SHOWA 727 — Unlined is a feature, not an economy: no flock means nothing sheds into the process and nothing holds residue through a rinse, so the SHOWA 727 decontaminates in seconds between cycles. The 13-inch cuff adds wrist-and-forearm splash coverage the standard length gives up. It's the wet-cycle configuration of SHOWA's 15-mil nitrile.
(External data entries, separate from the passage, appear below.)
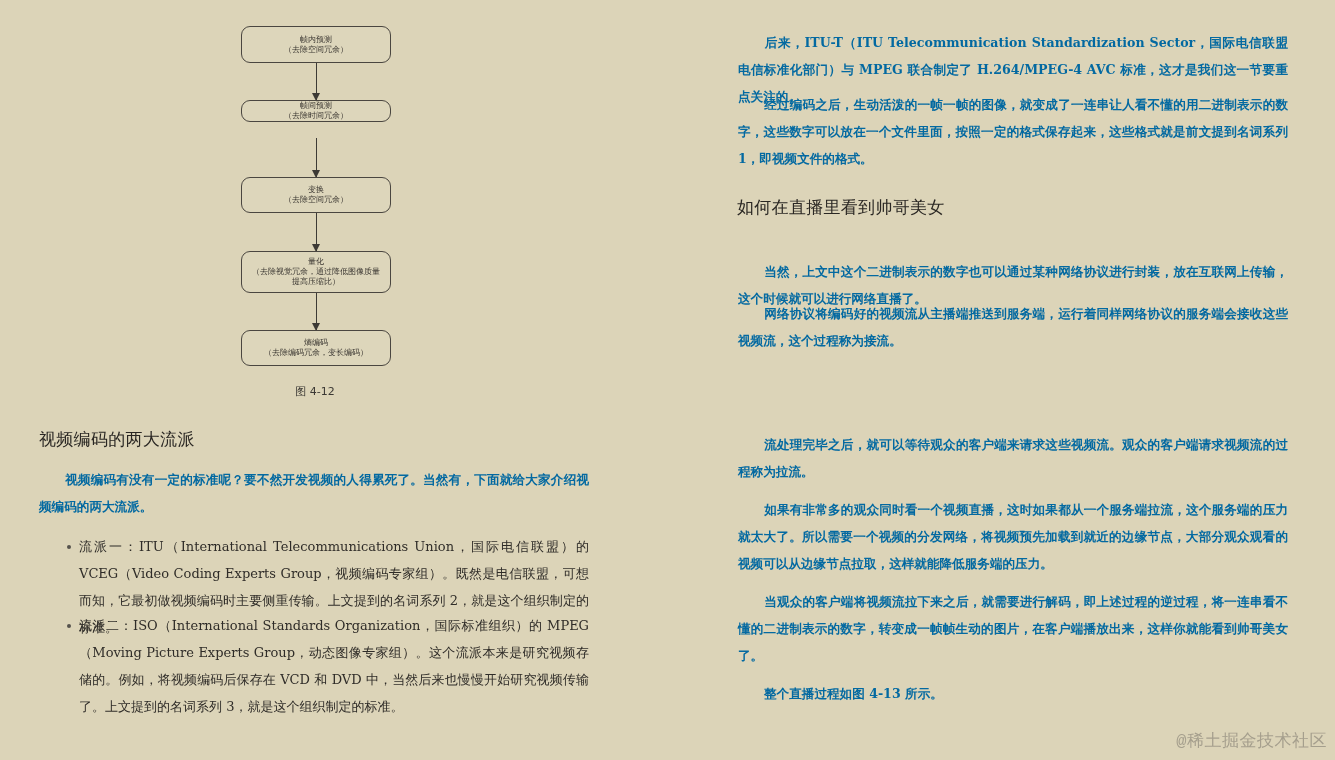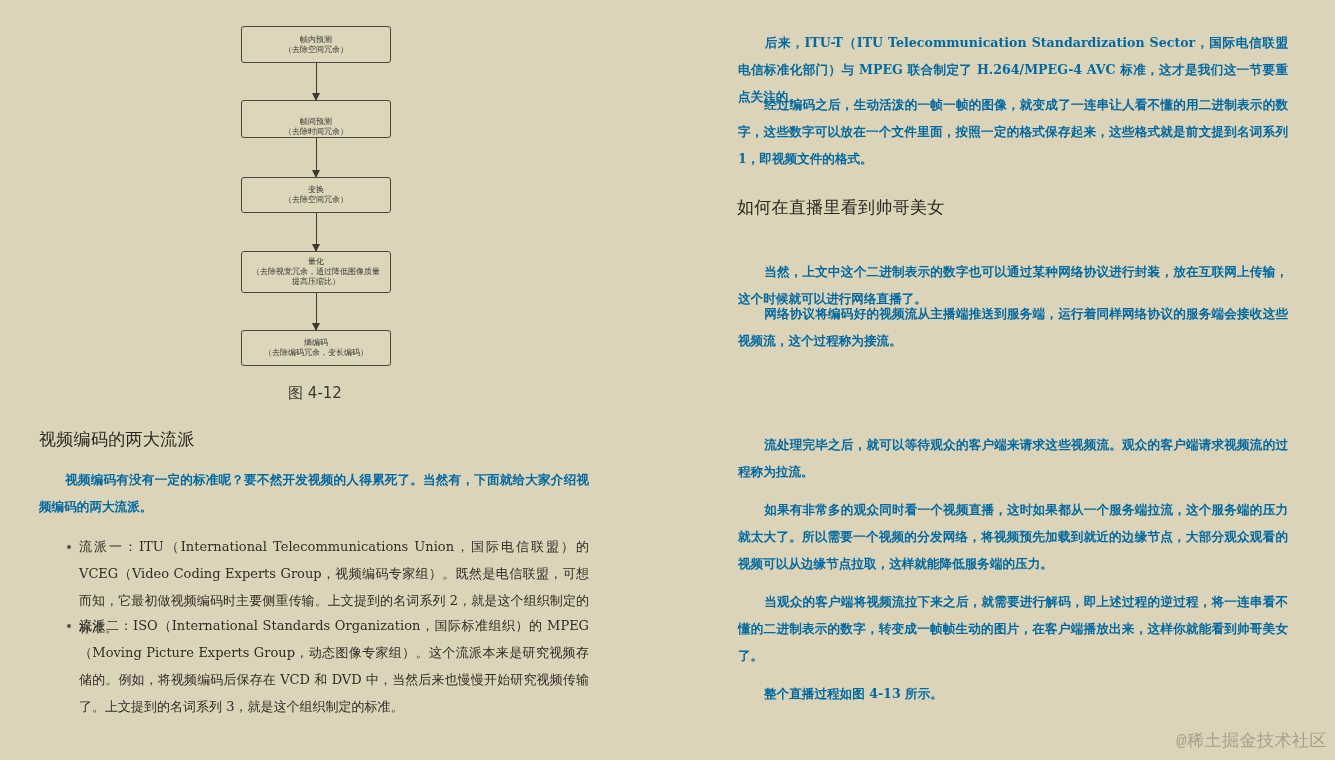--- a/index.html
+++ b/index.html
@@ -17,7 +17,7 @@
   .flow { position: absolute; left: 0; top: 0; width: 640px; height: 410px; }
   .fbox {
     position: absolute; left: 241px; width: 150px;
-    border: 1.6px solid #4a4640; border-radius: 3px;
+    border: 1.6px solid #4a4640; border-radius: 9px;
     background: #ddd6bb;
     box-sizing: border-box;
     font-family: "DejaVu Sans", sans-serif;

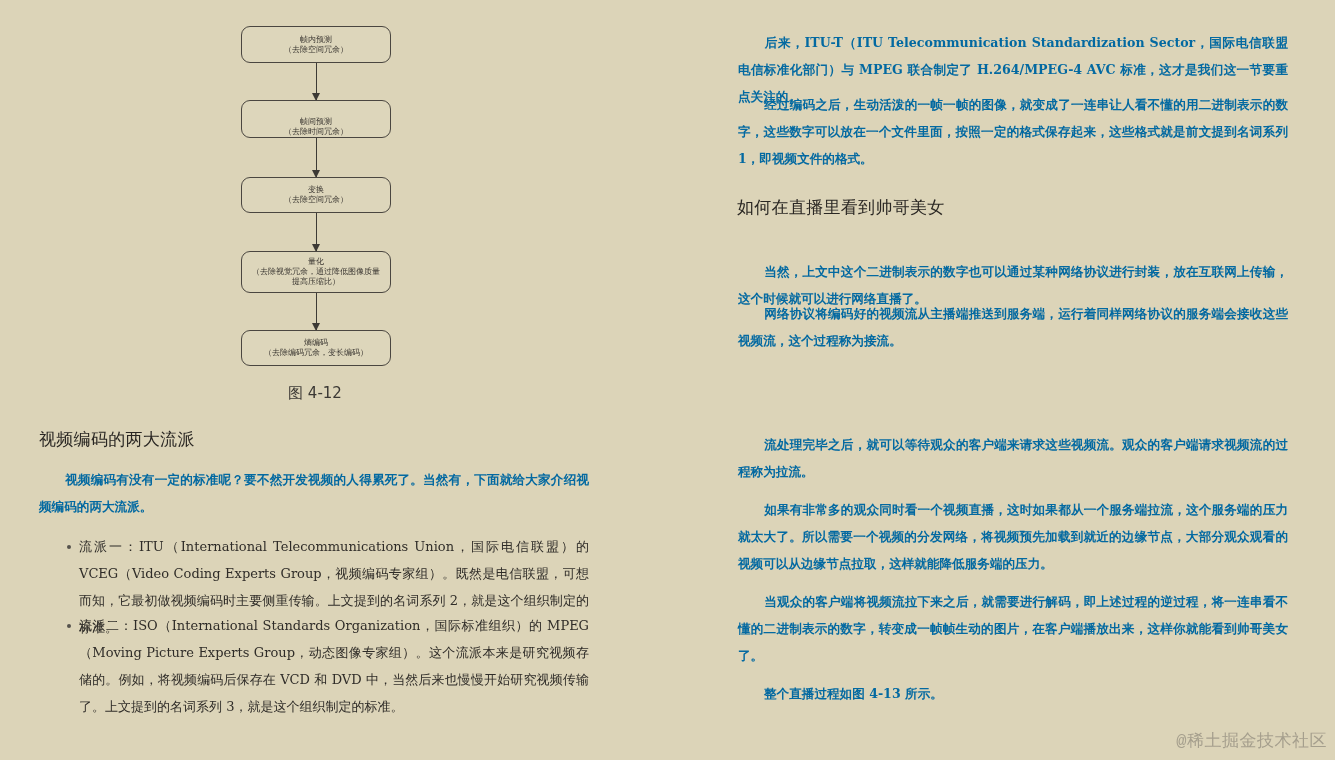--- a/index.html
+++ b/index.html
@@ -73,7 +73,7 @@
     </div>
     <div class="arrow" style="top:63px;height:37px;"></div>
 
-    <div class="fbox" style="top:100px;height:38px;justify-content:flex-end;">
+    <div class="fbox" style="top:100px;height:22px;justify-content:flex-end;">
       <span>帧间预测</span>
       <span>（去除时间冗余）</span>
     </div>

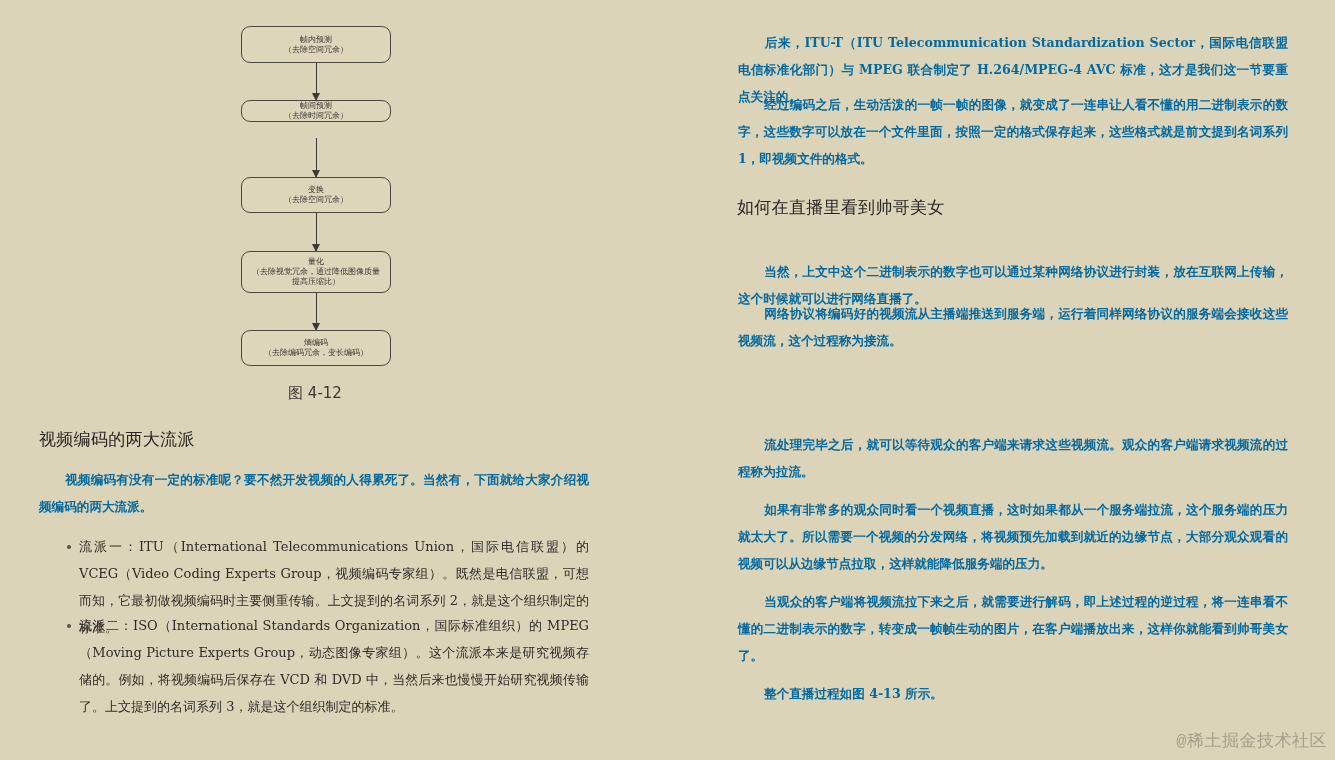--- a/index.html
+++ b/index.html
@@ -36,7 +36,7 @@
   }
   .fig-caption {
     position: absolute; left: 0; width: 630px; top: 384px; text-align: center;
-    font-family: "DejaVu Sans", sans-serif; font-size: 15px; color: #3b3834;
+    font-family: "DejaVu Sans", sans-serif; font-size: 11px; color: #3b3834;
   }
 
   .h2 {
It's the pick for wash-down duty, plating and dip work, and any process where the glove itself gets rinsed between uses; skip it for all-day dry-handling comfort.

Read our full SHOWA 727 review

Pros
  • 15-mil unsupported nitrile
  • $27.97 — positioned honestly in its tier
  • From SHOWA
Cons
  • All-day dry-handling comfort

View on WC Safety →Check Price on Amazon →

7. Liberty 2570SP — Best neoprene gloves for acids and caustics

Neoprene/latex · flock lined · liquid-proof · Street price ≈ $27.25

Liberty 2570SP — Neoprene owns the acid-and-caustic side of the chemical chart the way nitrile owns oils and solvents — and the Liberty 2570SP is the working-budget neoprene: a neoprene-over-latex blend, flock lined, liquid-proof. It's the maintenance-closet glove for mixed janitorial and facility chemistries where the hazard list reads like a cleaning aisle rather than a solvent room. It's the pick for facility maintenance, janitorial chemical handling, and mixed acid/caustic duty without a single dominant chemistry; skip it for latex-allergy programs.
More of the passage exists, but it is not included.